Look through the data below and, wherever a line carries the word "Bartolomé", please copy that line.

*** Opening Exercise data ***

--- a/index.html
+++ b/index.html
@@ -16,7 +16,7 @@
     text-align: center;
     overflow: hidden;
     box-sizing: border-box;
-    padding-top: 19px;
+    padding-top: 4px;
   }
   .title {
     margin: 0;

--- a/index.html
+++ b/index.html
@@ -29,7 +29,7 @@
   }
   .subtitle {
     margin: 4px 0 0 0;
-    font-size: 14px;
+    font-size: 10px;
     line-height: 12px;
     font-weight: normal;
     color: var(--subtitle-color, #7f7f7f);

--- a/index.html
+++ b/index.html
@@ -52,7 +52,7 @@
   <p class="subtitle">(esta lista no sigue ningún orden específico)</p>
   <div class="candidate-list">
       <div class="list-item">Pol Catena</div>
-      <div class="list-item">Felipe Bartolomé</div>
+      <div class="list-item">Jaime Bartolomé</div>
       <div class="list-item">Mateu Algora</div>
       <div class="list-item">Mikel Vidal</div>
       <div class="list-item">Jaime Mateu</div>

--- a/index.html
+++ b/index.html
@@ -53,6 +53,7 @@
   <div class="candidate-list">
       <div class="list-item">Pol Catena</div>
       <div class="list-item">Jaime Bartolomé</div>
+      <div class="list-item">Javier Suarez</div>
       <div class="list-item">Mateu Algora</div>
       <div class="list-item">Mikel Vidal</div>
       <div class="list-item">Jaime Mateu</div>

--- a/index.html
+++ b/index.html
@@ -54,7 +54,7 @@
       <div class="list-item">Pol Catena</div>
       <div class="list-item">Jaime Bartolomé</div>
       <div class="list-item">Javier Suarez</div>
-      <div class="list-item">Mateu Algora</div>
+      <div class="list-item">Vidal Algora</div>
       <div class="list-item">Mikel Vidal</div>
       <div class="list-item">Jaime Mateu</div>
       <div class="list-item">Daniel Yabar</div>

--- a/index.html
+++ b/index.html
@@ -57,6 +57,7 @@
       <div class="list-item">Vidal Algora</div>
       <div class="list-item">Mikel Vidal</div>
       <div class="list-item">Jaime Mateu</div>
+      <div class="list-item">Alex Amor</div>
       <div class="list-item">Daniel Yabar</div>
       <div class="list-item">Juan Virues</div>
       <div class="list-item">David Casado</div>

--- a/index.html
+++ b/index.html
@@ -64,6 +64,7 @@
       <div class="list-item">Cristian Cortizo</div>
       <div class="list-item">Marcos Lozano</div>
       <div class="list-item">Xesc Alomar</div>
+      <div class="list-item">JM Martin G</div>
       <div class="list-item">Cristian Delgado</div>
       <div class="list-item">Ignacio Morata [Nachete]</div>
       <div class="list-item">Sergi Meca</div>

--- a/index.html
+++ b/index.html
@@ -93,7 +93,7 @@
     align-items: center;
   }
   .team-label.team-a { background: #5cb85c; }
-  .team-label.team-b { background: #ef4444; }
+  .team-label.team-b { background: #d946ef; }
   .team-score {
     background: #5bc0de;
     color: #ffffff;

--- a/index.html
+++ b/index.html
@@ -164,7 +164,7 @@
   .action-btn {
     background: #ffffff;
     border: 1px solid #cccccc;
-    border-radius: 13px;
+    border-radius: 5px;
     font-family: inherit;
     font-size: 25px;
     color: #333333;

*** Closing Exercise data ***

--- Response to this exercise ---
-      <div class="list-item">Felipe Bartolomé</div>
+      <div class="list-item">Jaime Bartolomé</div>
       <div class="list-item">Jaime Bartolomé</div>
       <div class="list-item">Jaime Bartolomé</div>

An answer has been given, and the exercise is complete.